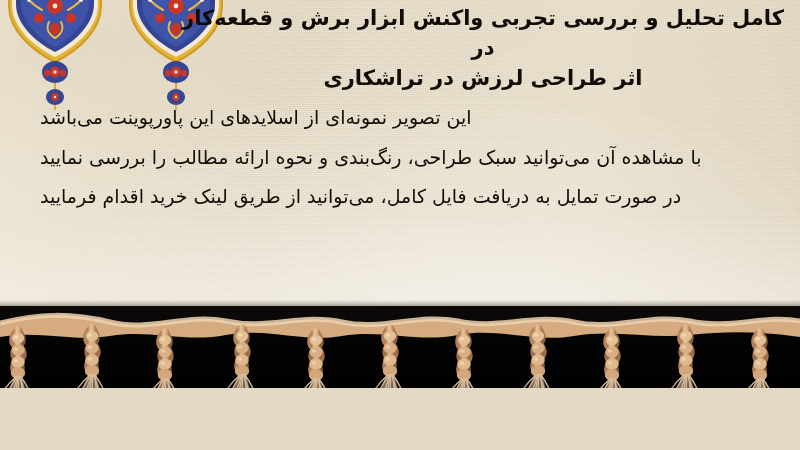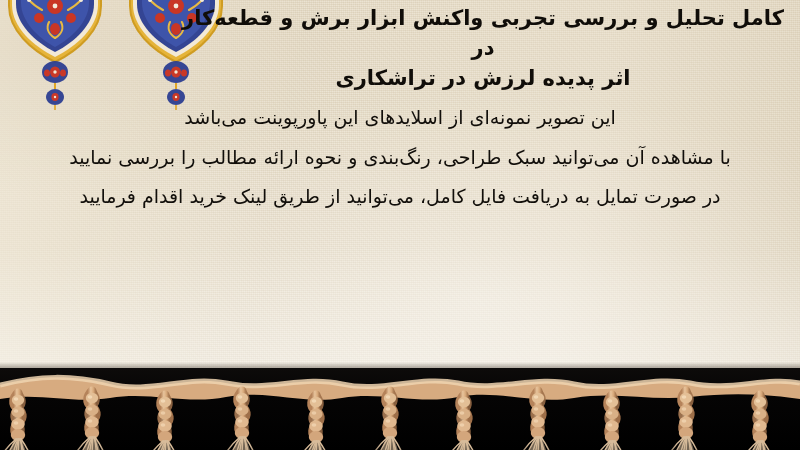--- a/index.html
+++ b/index.html
@@ -4,21 +4,21 @@
 <style>
   * { margin:0; padding:0; box-sizing:border-box; }
   html,body { width:800px; height:450px; overflow:hidden; }
   body {
     font-family: "DejaVu Sans", sans-serif;
     background:#e3d9c4;
   }
 
   #slide {
     position:relative;
-    width:800px; height:450px;
+    width:800px; height:388px;
     overflow:hidden;
     background:#e6dcc7;
     padding-left:12px;
   }
 
   
   .canvas-bg {
     position:absolute; inset:0;
     background-color:#e7ddc8;
     background-image:
@@ -59,21 +59,21 @@
     font-family:"DejaVu Sans", sans-serif;
     font-weight:700;
     font-size:21px;
     line-height:1.42;
     color:#100d09;
     letter-spacing:0px;
   }
   .body-block {
     position:absolute;
     right:40px; top:108px; width:720px;
-    direction:rtl; text-align:center;
+    direction:rtl; text-align:left;
   }
   .body-line {
     font-family:"DejaVu Sans", sans-serif;
     font-weight:400;
     font-size:19px;
     line-height:1;
     color:#110e0a;
     margin-bottom:20px;
     white-space:nowrap;
   }
@@ -186,21 +186,21 @@
       <g transform="translate(176,72)" opacity="0.95">
         <use href="#drop"></use>
       </g>
     </svg>
   </div>
 
   <div class="text-layer">
 
     <div class="title">
       <div>کامل تحلیل و بررسی تجربی واکنش ابزار برش و قطعه‌کار در</div>
-      <div>اثر پدیده لرزش در تراشکاری</div>
+      <div>اثر طراحی لرزش در تراشکاری</div>
     </div>
 
     <div class="body-block">
       <div class="body-line l1">این تصویر نمونه‌ای از اسلایدهای این پاورپوینت می‌باشد</div>
       <div class="body-line l2">با مشاهده آن می‌توانید سبک طراحی، رنگ‌بندی و نحوه ارائه مطالب را بررسی نمایید</div>
       <div class="body-line l3">در صورت تمایل به دریافت فایل کامل، می‌توانید از طریق لینک خرید اقدام فرمایید</div>
     </div>
 
   </div>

### ASSIGNED TASK
Taking the entries above, restate exactly those lines that fall between the line with "margin-bottom:20px;" and the line with "طراحی لرزش در تراشکاری</div>", keeping both of those lines too.

### TASK RESULT
     margin-bottom:20px;
     white-space:nowrap;
   }
@@ -186,21 +186,21 @@
       <g transform="translate(176,72)" opacity="0.95">
         <use href="#drop"></use>
       </g>
     </svg>
   </div>
 
   <div class="text-layer">
 
     <div class="title">
       <div>کامل تحلیل و بررسی تجربی واکنش ابزار برش و قطعه‌کار در</div>
-      <div>اثر پدیده لرزش در تراشکاری</div>
+      <div>اثر طراحی لرزش در تراشکاری</div>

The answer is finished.